あります。単純に定期的なメンテナンスで歯石の除去をするだけでいいケースもあれば、歯茎を切開して歯石を取るケース、そして再生治療を行うケースもあります。再生治療では歯茎を切開した上で、欠損した骨の部分に薬剤を塗って縫合します。ひと言で「歯周病治療」といっても、歯周病の進行段階によって治療内容がまったく異なりますし、再生治療を行う場合もその前に歯石除去をしたり、歯茎の状態を正常な状態まで治療しておいたりしないといけません。もちろんご自宅でのブラッシングもしっかりとできなければ予後が悪くなり、ひいては再生治療自体の意味もなくなってしまう可能性もあります。
歯周病予防にはメンテナンスが欠かせませんね。
当院の場合祖父や父がいたおかげか、歯磨き習慣が身についている方が多いように思います。ご家族がしっかりと歯磨きをしていると、お子さんにもその習慣が受け継がれていると感じることも多いですね。フッ素塗布に来てくださる方も多いですし、歯磨き方法の助言をするとすぐに覚えて実践してくださるのもありがたく感じています。患者さんが歯科に求めるのは「痛い虫歯を治す」から「痛くなる前にメンテナンスをしてもらう」へとシフトしています。そんな中でいかに患者さんのモチベーションを保ち、メンテナンスを続けていただけるかは、私だけではなく歯科衛生士の腕にもかかっていると感じます。
患者との自然なコミュニケーションでより良い治療へ
歯科衛生士さんには、どのような点に気をつけてほしいとお伝えされていますか?
「患者さんがメンテナンス中に1回は自然に笑ってくださるように、コミュニケーションをしっかり取ってほしい」と伝えています。そういう砕けた雰囲気でないと患者さんも自分の歯のことなどで質問があってもしづらいですし、患者さんとのお話の中からメンテナンスや治療のヒントを見つけるのも、歯科衛生士に任せている仕事の一つです。私も治療を行う際には「きつかったら遠慮なく言ってください」とお伝えしていますし、治療に差し支えない程度で「5分くらい休憩しましょう」「トイレに行っても大丈夫ですよ」と、治療中もなるべく患者さんが自由に動けるように心がけています。どんなに腕が良くても患者さんとのコミュニケーションがうまく図れないと、患者さんの心は治療から離れてしまうように感じます。
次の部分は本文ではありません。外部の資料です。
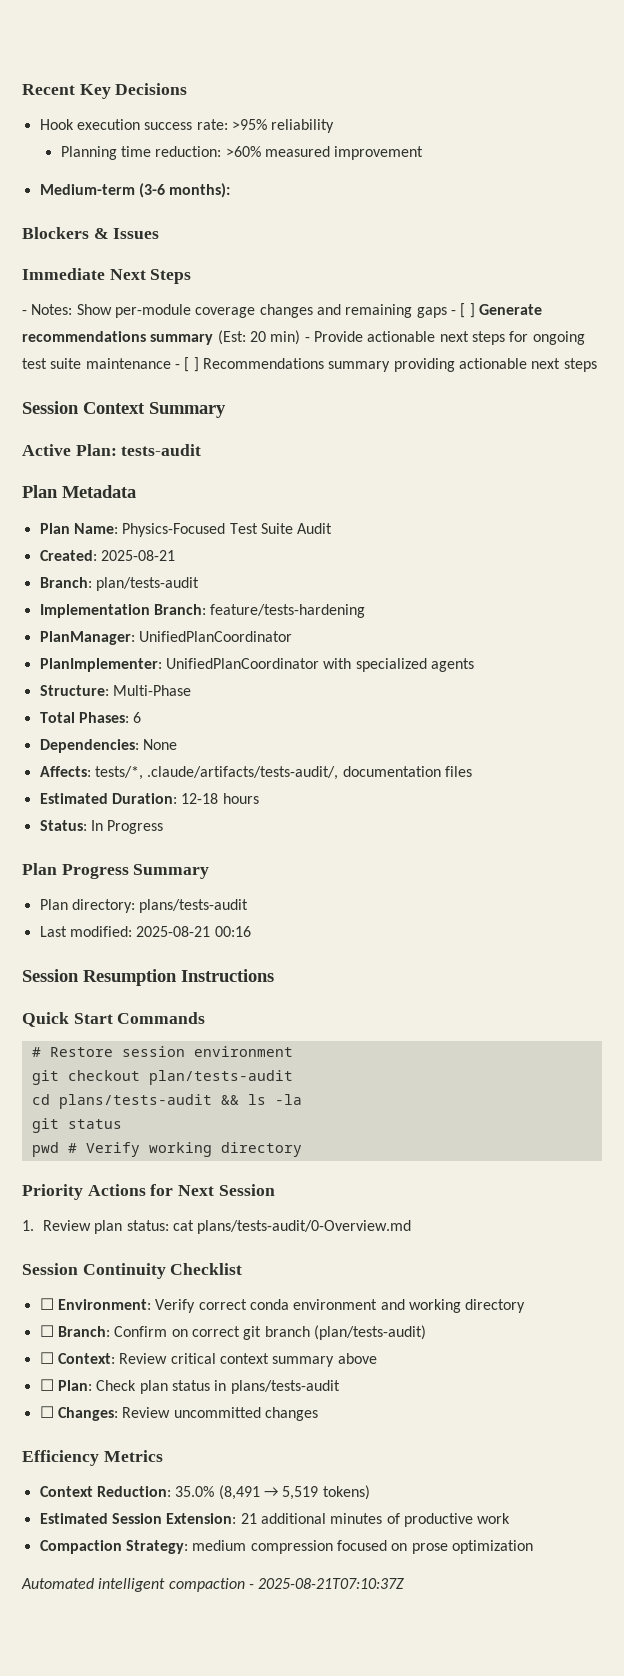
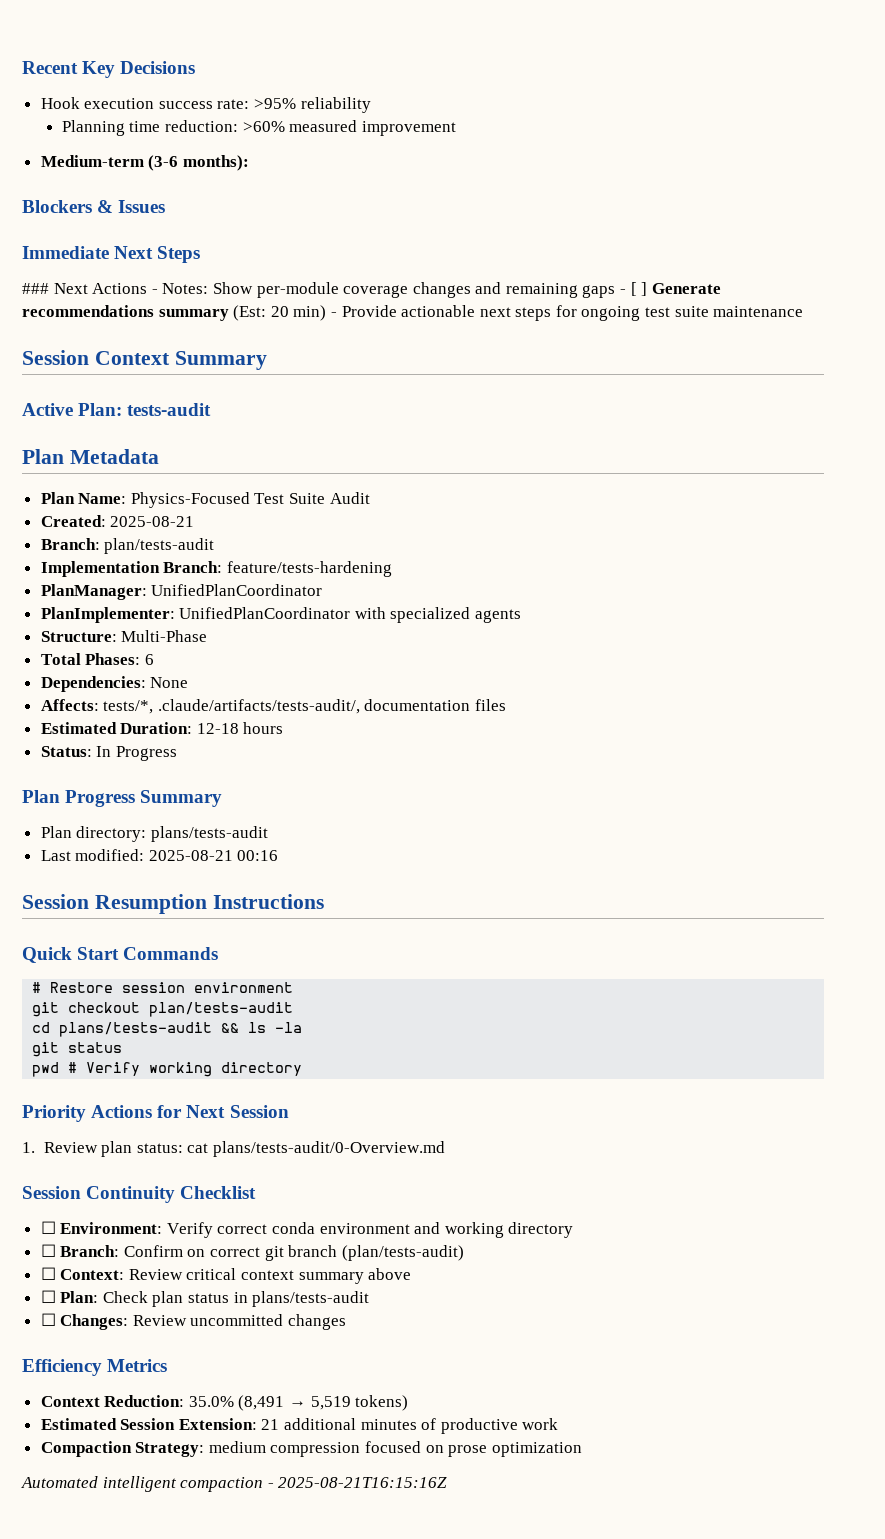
- - Notes: Show per-module coverage changes and remaining gaps - [ ] Generate recommendations summary (Est: 20 min) - Provide actionable next steps for ongoing test suite maintenance - [ ] Recommendations summary providing actionable next steps
+ ### Next Actions - Notes: Show per-module coverage changes and remaining gaps - [ ] Generate recommendations summary (Est: 20 min) - Provide actionable next steps for ongoing test suite maintenance
- Automated intelligent compaction - 2025-08-21T07:10:37Z
+ Automated intelligent compaction - 2025-08-21T16:15:16Z

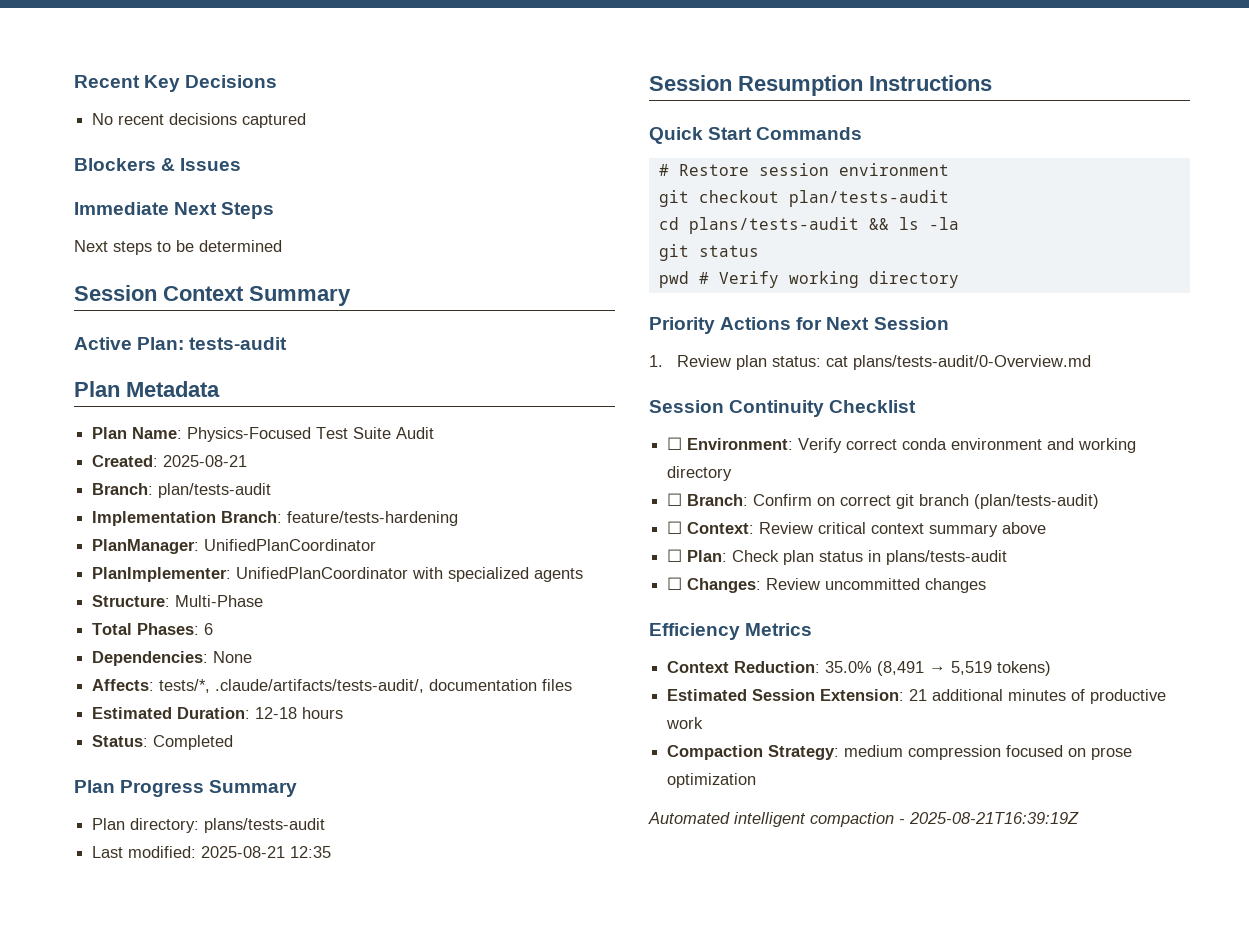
- Hook execution success rate: >95% reliability
- Planning time reduction: >60% measured improvement
- Medium-term (3-6 months):
+ No recent decisions captured
- ### Next Actions - Notes: Show per-module coverage changes and remaining gaps - [ ] Generate recommendations summary (Est: 20 min) - Provide actionable next steps for ongoing test suite maintenance
+ Next steps to be determined
- Status: In Progress
+ Status: Completed
- Last modified: 2025-08-21 00:16
+ Last modified: 2025-08-21 12:35
- Automated intelligent compaction - 2025-08-21T16:15:16Z
+ Automated intelligent compaction - 2025-08-21T16:39:19Z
そうならないように、丁寧に接するよう意識しているんです。
患者さんの心に寄り添っているのですね。
基本的に歯科医院は患者さんにとって、できれば行きたくない場所ですからね。その思いをこちらも受け止め、その上で話しやすく相談しやすい雰囲気づくりを心がけることが大切だと考えています。原因や治療内容を理解していただいたり、気づきを得ていただいたりすることに加えて、患者さんが気づいていない「いつも左側で噛んでいる」といった悪い癖を、こちらが予測できる範囲でお伝えするのもその一環です。気づいていなかったことを投げかけることで、患者さんはご自分でも意識されるようになります。その気づきに喜んでいただけていたらいいなとも思います。それらは次の治療やメンテナンスを行う上でのヒントにもなります。コミュニケーションを取ることでいい治療につなげていく意識は、これからも大切にしたいですね。
今後の展望と読者へのメッセージをお願いします。
今後はさらに予防歯科に注力していきたいと考えています。当院では、インプラント治療を行う前にしっかりと治療後の定期検診の重要性をお伝えしていますが、もしこの定期受診を怠るとせっかく入れたインプラントが駄目になってしまうということも考えられます。私自身の伝え方はもちろん、スタッフへの予防歯科に関する教育も含め、予防歯科自体をさらに充実させたいですね。予防に対する患者さんのニーズも感じていますので、歯磨きの方法なども気軽にご相談ください。また、勉強会などで先進の治療を学び、ニーズを把握することも続けたいです。何より歯科に対する「怖いイメージ」を払拭して、美容室に行くくらいの気軽さで来院できるようなクリニックをめざしていくつもりです。